Updated 31 January 2026

Early Exit Class Means (E²CM) is a method that uses class mean vectors derived from intermediate features to decide when to exit early during inference.
It computes Euclidean distances between features and class means, applies softmax over negative distances, and uses tunable thresholds to balance accuracy and computational cost.
Experimental results demonstrate significant FLOPs savings and accuracy trade-offs compared to traditional gradient-based early-exit schemes across various architectures and datasets.
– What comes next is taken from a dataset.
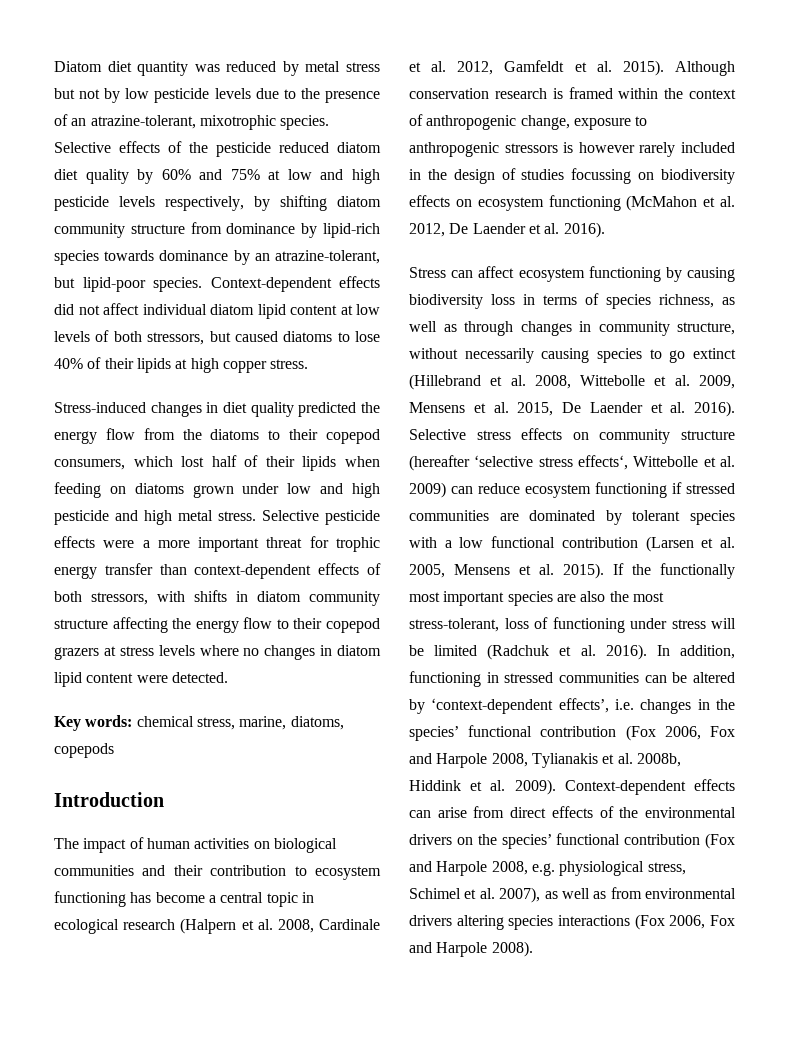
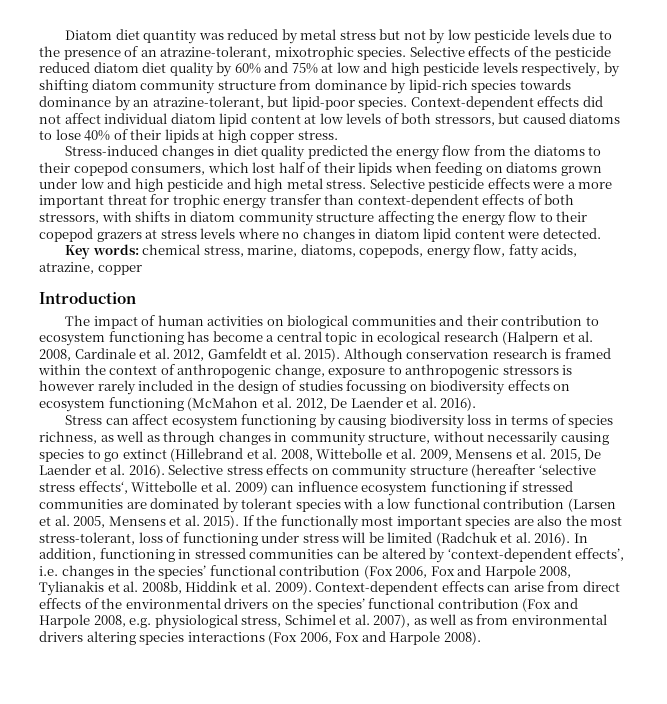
- Key words: chemical stress, marine, diatoms, copepods
+ Key words: chemical stress, marine, diatoms, copepods, energy flow, fatty acids, atrazine, copper
- Selective stress effects on community structure (hereafter ‘selective stress effects‘, Wittebolle et al. 2009) can reduce ecosystem functioning if stressed communities are dominated by tolerant species with a low functional contribution (Larsen et al. 2005, Mensens et al. 2015).
+ Selective stress effects on community structure (hereafter ‘selective stress effects‘, Wittebolle et al. 2009) can influence ecosystem functioning if stressed communities are dominated by tolerant species with a low functional contribution (Larsen et al. 2005, Mensens et al. 2015).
Early Exit Class Means (E $^2$ CM) is a neural network early exit technique that uses class mean vectors derived from feature representations to enable efficient inference and training in both supervised and unsupervised learning contexts. E $^2$ CM operates without gradient-based training of internal classifiers and does not modify the architecture or parameters of the base network, providing an attractive solution for deployment on low-power or resource-constrained devices. The method leverages Euclidean distances between intermediate representations and class means, employing a softmax-based confidence criterion and tunable thresholds to determine whether to exit early or continue computation to deeper layers. E $^2$ CM has demonstrated favorable trade-offs in accuracy and computational cost compared to traditional early exit schemes (Görmez et al., 2021).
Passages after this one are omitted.